Una ráfaga blanca en la oscuridad captó la atención de Hayley, alejando sus pensamientos del asesinato y la violencia. Entornó los ojos para aguzar la vista y miró hacia delante, pero no vio nada.
Exceptuando una enorme sombra que acechaba cerca de una arboleda.
El miedo le secó completamente la boca. Tiró de las riendas de Sansón, deteniendo en seco la calesa con un fuerte chirrido. Luego señaló con un dedo tembloroso hacia los árboles y susurró:
– ¿Qué es eso?
Grimsley entornó los ojos y miró hacia la oscuridad.
– ¿Qué? Yo no veo nada, señorita Hayley.
– Eso es porque llevas las malditas gafas encima de la calva, en vez de en tu larga nariz -masculló Winston en tono despectivo-. Póntelas donde deben estar y verás bien, viejo estúpido y mezquino.

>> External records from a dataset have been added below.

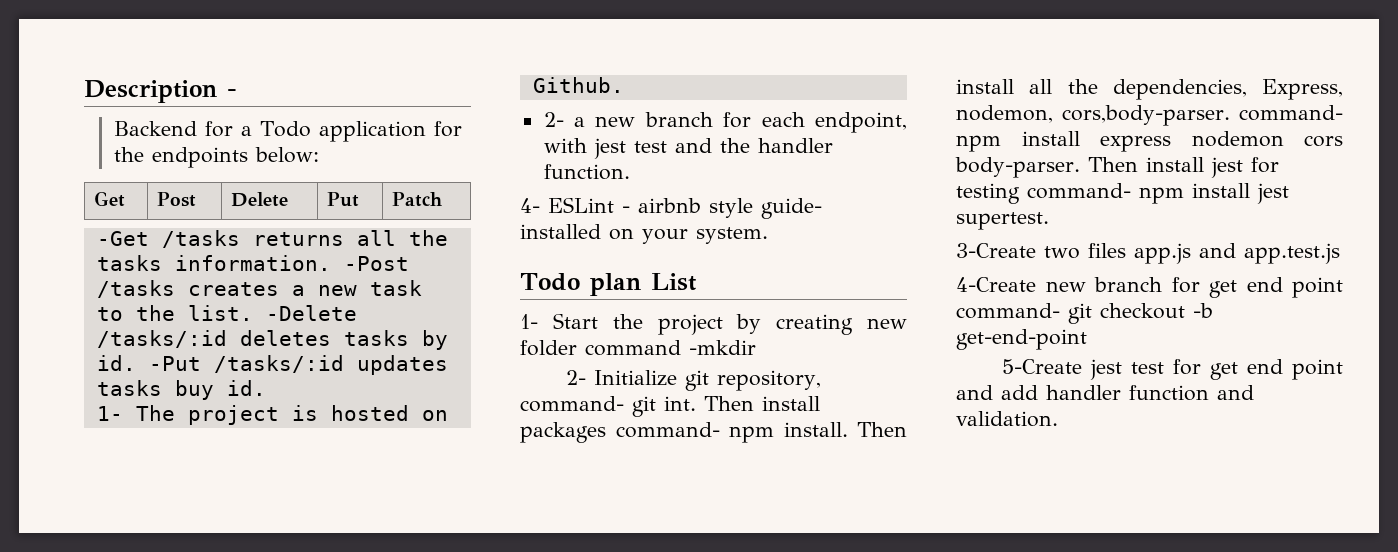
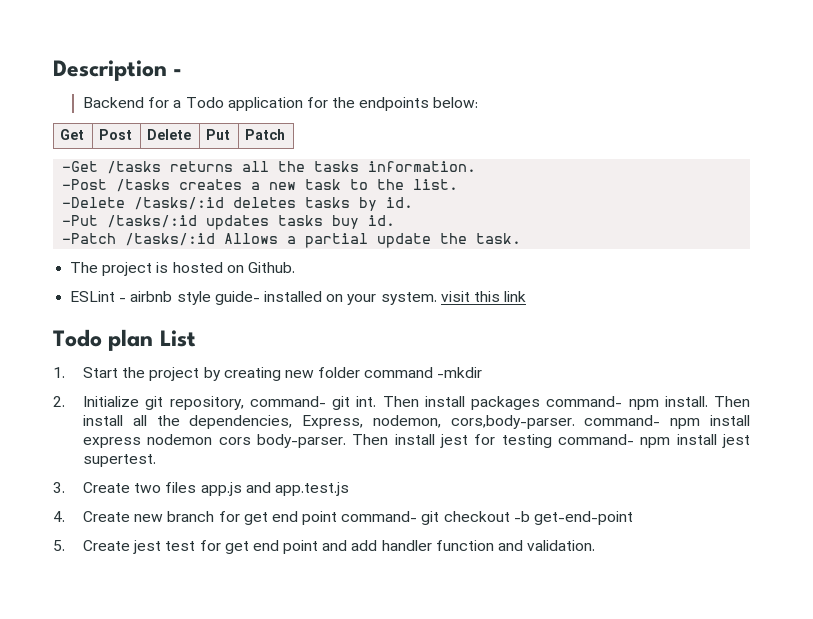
(331, 263) none -> (477, 166) //
(253, 313) none -> (459, 184) //
(136, 363) none -> (414, 202) //
[96,406,123,421] 1- -> [62,233,522,248] -Patch /tasks/:id Allows a partial update the task. //
[543,112,907,133] [543,138,833,159] [543,164,630,180] [520,198,540,213] 2- a new branch for each endpoint, with jest test and the handler function. // 4- -> (295, 267) none
(768, 235) none -> [440,291,527,302] visit this link
[520,314,538,329] 1- -> [53,367,65,378] 1.
[566,370,587,385] 2- -> [53,396,65,407] 2.
[956,243,1036,258] 3-Create -> [53,482,131,493] 3. Create
[956,277,1036,292] 4-Create -> [53,511,131,522] 4. Create
[1002,359,1083,374] 5-Create -> [53,540,131,551] 5. Create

Grimsley se enderezó cuanto le permitían sus huesos, que amenazaban quebrarse.
– ¿A quién has llamado viejo estúpido?
– A ti. Y te he llamado viejo estúpido y mezquino. Por lo visto, aparte de viejo estúpido y mezquino, eres sordo.

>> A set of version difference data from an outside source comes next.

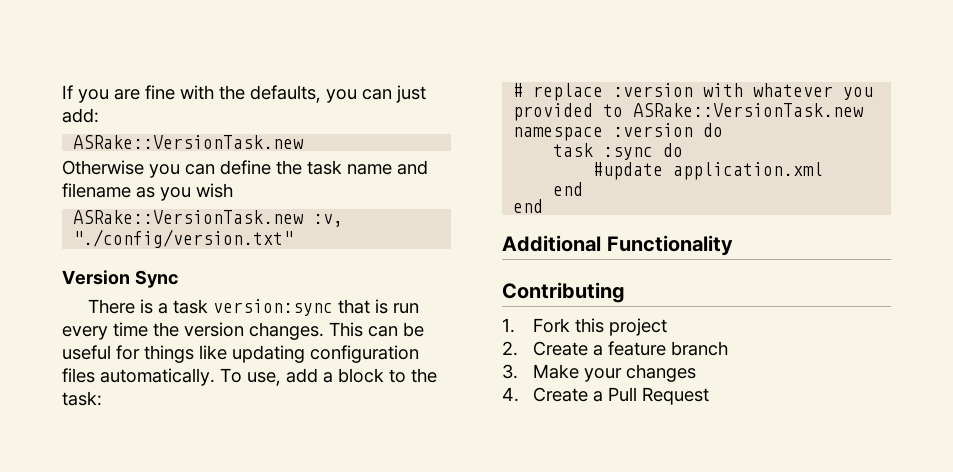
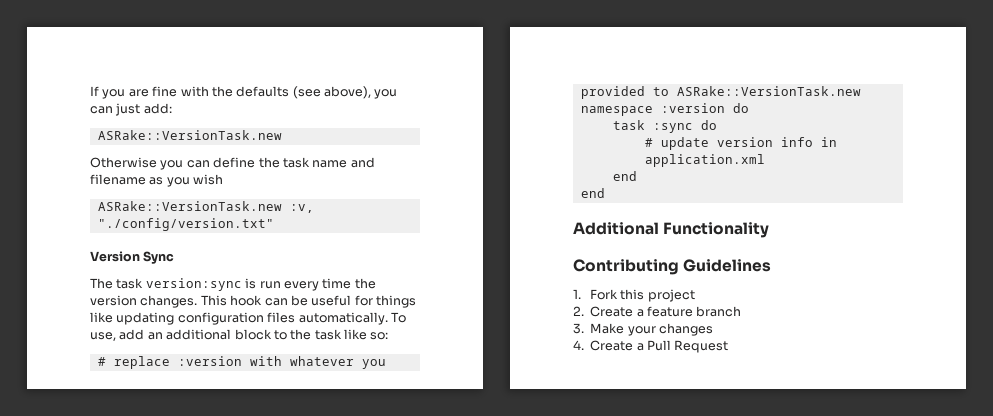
[250,85,321,103] defaults, -> [236,86,371,99] defaults (see above),
[87,299,168,314] There is a -> [90,278,113,289] The
[337,299,370,314] that -> (242, 284) none
(363, 329) none -> [230,295,263,306] hook
[323,372,333,383] a -> [147,329,232,340] an additional
[62,391,102,406] task: -> [314,329,389,340] task like so:
[593,162,664,180] #update -> [644,137,837,150] # update version info in
(624, 292) none -> [683,259,772,272] Guidelines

– Bueno, es difícil oír nada sobre el fondo cacofónico de esa rueda que se supone que has reparado -contestó Grimsley levantando arrogantemente la nariz.
– Por lo menos yo la he reparado. -Winston le devolvió el golpe-. Y he hecho un trabajo condenadamente bueno. ¿Verdad, zeñorita Hayley?

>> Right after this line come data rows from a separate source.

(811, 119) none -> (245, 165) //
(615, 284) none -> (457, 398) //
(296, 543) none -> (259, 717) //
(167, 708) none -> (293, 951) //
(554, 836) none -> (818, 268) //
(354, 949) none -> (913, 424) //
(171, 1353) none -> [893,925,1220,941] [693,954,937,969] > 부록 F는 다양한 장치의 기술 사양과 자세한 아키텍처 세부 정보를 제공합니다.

Hayley se mordió la cara interna de una mejilla. Durante los tres años que el ex primer oficial de cubierta de su padre llevaba viviendo con los Albright, Hayley había intentado mejorar la forma de hablar del ex marinero, aunque no siempre con éxito.
– Ha hecho un buen trabajo reparando la rueda, Winston, pero ahora mire hacia aquellos árboles. -Volvió a señalar en la dirección de la sombra que se movía junto a la arboleda. Un escalofrío de pavor le recorrió la columna vertebral-. ¿Quién anda ahí? ¡Dios mío, ruego a Dios que no se trate de una banda de ladrones!
Hayley palpó disimuladamente la falda para asegurarse de que llevaba el ridículo bien sujeto y oculto entre los pliegues del tejido. «¡Santo Dios! Cuando pienso en los riesgos que he corrido, las mentiras que he tenido que decir para conseguir este dinero… No pienso entregárselo a ningún salteador.»
La invadió un profundo sentimiento de culpabilidad. Nadie, incluyendo a Grimsley y a Winston, tenía la menor idea del motivo de aquel viaje a Londres, y a ella le interesaba que las cosas siguieran así. Odiaba tener que mentir y sabía que los secretos llevaban a la falsedad, pero su familia necesitaba el dinero y ella era la única responsable de su seguridad.
Luchando contra el miedo, que iba en aumento, Hayley miró alrededor. Nada parecía fuera de lo corriente. La cálida brisa veraniega jugueteaba con su cabello, y ella se apartó de la cara varios rizos rebeldes. El penetrante olor a pino le hizo cosquillas en la nariz. Los grillos entonaban su ronca canción. Inspiró profundamente para calmarse, y casi se ahoga. La enorme sombra se separó de la arboleda y se les acercó.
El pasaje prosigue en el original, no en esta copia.